Vartiokylä dumping ground
The Vartiokylä dumping ground was a dumping ground in the Vartiokylä area of Helsinki between 1954 and 1962. It was located in the present-day neighbourhood of Myllypuro; the site is also known as the "Alakiventie Street area".
This dumping ground caused the best-known environmental disaster in the history of Helsinki. Part of the neighbourhood of Myllypuro was built on this site with no thought given to possible environmental hazards. In 1999, the city of Helsinki admitted that there was a problem with this neighbourhood and, as a result, apartment buildings on part of Alakiventie Street were torn down, and the land below was rehabilitated so as not to cause further problems.[1][2]
History
[edit]Building of the Krepost Sveaborg
[edit]An esker was located at the site, most likely the one called Botbyhöjden, which was subsequently named Puotinharju in Finnish. The gravel from this esker was used for the building of the coastal fortifications in 1915–17 that became known as Krepost Sveaborg.[3]

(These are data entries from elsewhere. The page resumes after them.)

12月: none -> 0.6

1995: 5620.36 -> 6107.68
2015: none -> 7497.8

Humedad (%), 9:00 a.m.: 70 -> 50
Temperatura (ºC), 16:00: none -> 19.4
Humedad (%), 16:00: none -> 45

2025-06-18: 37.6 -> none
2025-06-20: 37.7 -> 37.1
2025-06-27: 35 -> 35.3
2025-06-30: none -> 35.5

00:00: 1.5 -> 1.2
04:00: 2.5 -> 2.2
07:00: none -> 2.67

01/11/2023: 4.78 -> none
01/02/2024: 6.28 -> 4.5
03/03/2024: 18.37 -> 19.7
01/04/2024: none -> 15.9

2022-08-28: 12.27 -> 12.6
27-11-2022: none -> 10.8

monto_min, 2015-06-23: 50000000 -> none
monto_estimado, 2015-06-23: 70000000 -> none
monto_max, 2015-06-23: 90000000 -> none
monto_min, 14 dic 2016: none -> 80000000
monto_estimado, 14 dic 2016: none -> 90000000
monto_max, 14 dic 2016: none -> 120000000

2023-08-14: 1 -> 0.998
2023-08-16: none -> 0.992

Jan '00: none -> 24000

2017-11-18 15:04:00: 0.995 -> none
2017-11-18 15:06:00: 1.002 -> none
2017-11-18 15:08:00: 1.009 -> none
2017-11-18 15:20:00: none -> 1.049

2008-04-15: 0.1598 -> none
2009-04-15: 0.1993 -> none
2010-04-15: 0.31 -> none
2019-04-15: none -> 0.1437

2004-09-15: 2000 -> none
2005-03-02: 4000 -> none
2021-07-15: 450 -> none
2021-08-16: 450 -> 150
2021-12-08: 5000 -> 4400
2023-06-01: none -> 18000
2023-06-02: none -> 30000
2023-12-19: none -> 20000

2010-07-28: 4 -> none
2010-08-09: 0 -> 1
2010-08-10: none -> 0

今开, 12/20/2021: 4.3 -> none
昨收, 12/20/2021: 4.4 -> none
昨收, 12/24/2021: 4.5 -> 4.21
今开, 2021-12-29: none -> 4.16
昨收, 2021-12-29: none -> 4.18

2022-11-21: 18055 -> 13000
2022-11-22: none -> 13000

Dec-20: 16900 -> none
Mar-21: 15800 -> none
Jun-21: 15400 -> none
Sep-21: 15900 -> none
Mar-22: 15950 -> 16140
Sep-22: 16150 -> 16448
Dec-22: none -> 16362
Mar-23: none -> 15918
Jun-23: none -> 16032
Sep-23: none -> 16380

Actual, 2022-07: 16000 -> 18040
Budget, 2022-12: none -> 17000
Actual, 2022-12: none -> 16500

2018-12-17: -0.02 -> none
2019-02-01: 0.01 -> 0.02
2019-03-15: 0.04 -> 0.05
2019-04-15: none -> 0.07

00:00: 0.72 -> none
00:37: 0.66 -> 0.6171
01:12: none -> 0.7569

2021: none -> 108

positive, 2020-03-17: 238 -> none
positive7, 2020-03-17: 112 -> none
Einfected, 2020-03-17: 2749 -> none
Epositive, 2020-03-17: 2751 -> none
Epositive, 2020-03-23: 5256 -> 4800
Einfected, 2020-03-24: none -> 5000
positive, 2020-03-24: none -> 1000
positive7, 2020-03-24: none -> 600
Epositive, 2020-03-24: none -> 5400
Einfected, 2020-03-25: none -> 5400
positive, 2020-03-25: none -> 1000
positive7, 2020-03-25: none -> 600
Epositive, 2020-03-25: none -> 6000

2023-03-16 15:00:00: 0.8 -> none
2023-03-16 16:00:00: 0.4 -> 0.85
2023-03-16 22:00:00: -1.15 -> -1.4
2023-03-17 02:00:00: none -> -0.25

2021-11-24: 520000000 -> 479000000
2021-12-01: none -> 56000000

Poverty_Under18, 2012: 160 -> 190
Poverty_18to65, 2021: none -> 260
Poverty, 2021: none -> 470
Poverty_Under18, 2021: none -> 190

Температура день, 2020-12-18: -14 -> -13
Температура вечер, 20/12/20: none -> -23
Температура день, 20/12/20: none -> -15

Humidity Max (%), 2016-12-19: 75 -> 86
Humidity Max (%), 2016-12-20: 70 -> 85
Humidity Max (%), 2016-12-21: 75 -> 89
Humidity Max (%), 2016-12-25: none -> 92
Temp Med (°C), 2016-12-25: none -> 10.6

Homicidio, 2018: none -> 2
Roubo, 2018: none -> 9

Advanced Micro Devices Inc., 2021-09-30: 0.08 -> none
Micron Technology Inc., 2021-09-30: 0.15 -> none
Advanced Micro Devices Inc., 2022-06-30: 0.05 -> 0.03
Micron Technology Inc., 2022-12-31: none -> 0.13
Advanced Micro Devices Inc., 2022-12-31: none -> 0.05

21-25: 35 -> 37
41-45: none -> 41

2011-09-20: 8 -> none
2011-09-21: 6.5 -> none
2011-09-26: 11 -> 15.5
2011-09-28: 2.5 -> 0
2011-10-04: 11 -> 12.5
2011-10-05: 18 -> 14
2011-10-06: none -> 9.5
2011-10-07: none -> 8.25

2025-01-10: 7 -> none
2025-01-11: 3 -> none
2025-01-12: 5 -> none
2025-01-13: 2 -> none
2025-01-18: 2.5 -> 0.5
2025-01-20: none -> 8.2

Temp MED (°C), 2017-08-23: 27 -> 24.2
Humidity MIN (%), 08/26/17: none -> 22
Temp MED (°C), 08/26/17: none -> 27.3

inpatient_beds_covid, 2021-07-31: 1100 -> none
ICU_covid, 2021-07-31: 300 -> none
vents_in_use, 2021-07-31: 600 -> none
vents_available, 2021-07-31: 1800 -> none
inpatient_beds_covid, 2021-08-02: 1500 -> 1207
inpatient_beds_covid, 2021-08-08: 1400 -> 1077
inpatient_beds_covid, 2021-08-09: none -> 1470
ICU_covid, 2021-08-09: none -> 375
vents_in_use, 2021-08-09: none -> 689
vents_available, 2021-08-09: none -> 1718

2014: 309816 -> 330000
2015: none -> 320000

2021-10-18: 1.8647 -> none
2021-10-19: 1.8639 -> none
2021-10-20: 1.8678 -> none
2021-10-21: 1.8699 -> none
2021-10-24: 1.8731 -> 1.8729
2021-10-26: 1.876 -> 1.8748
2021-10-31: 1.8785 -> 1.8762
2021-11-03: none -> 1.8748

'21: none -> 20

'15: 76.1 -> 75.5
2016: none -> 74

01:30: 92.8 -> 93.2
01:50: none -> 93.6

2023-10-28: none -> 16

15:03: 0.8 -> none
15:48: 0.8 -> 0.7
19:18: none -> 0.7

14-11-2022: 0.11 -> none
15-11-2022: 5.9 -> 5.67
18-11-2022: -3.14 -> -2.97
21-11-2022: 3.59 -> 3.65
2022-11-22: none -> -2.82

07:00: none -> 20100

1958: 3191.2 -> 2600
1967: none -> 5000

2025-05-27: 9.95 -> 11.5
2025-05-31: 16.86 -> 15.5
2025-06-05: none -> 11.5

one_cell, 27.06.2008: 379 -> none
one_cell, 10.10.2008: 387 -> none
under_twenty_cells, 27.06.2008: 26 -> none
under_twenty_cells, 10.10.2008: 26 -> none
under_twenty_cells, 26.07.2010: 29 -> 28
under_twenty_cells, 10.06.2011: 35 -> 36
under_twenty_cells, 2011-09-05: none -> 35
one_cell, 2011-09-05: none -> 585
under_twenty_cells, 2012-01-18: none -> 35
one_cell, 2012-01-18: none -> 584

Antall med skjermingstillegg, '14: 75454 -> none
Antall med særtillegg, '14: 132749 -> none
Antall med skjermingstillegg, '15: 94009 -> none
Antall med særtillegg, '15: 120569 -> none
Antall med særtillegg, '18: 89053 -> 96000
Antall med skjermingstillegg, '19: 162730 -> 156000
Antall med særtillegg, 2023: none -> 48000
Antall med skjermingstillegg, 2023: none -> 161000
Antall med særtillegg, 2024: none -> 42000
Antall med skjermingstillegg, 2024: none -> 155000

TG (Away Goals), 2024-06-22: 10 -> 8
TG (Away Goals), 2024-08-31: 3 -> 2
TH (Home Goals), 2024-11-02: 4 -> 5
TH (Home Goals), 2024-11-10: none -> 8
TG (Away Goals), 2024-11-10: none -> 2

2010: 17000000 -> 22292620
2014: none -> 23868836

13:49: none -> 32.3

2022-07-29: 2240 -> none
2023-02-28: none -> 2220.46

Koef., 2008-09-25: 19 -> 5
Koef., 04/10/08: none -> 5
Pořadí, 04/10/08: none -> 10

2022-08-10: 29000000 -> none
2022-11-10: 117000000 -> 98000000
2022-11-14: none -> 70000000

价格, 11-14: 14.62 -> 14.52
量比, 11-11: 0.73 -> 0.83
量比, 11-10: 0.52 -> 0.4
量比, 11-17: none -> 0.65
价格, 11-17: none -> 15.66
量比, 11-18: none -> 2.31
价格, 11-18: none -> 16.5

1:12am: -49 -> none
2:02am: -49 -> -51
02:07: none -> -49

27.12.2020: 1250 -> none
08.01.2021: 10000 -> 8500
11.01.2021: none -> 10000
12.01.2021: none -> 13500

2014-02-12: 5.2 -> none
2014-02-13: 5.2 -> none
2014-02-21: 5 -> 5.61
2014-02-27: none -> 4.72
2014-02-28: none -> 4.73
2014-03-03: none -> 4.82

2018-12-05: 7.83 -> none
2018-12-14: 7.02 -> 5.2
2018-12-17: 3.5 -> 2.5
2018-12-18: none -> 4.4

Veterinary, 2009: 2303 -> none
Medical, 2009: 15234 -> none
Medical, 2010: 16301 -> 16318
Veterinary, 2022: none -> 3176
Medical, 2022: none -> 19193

History as a dumping ground
[edit]By the 1950s, the city began to use the hole in the esker for purposes other than storing gravel. The residents of Herttoniemi, closer to the city centre, and especially those living in single-family detached homes on Kitusentie, began to complain about the smell of the Herttoniemi dumping ground located at the intersection of Siilitie and Sopulitie at the time.[3][4]
Due to the Herttoniemi residents' persistence, their neighbourhood dumping ground was closed and a new one opened in the Botbyhöjden gravel pit. This new location was more convenient in the sense that there was only one person living in its immediate vicinity, a certain Ossian Gauffin, who spoke French, Finnish and Swedish and who was of Wallonian origin.[3]
According to local lore, before the pit was turned into a dumping ground, it was first lined with clay.[1] After that municipal solid waste, carcasses of dead animals, waste oil and other types of industrial waste such as waste from the cleaning operations of a margarine factory, and sulphuric acid from the local gas works, both in liquid form and as silt, began to be taken there.[3][4]
Soon the leaves in the woods next to the dumping ground turned yellow, and Gauffin was puzzled by the oil that had appeared in the ditches in the surrounding fields. The pollutants escaped from the dumping ground through the esker around it, and with ground and surface waters flowed further into the small wood below it. From there it flowed through ditches of the fields and the Mustapuro brook to the vicinity of the Marjaniemi allotment garden and on to the sea near the Marjaniemi public beach. Helsingin Sanomat reported this in July 1957 in an article headed "Waste oil destroys woods in Herttoniemi". The article noted:
Part of the wood in the slope has been destroyed, walking is dangerous in certain areas due to the layer of oil that covers the ground, and oil found in the ditches in the fields below the slope causes damage to the local agriculture.[3][4]
The trees in the local woods were dead or dying or clearly damaged in an area that measured up to 2.5 hectares (6.2 acres). In addition to this, another hectare of the wood was facing a similar fate.[4]
Now the city had to react to this revelation. Later the same year, the real property committee of the city forbade the disposal of waste oil and other hazardous waste materials at the dumping ground, but later, due to financial considerations, it had to allow the use of the site as the dumping ground of the Helsinki City Gas Works. The gas works was given special permission to continue to take its waste to the dumping ground, provided that it first neutralized the sulphuric acid waste with calcium oxide.[4]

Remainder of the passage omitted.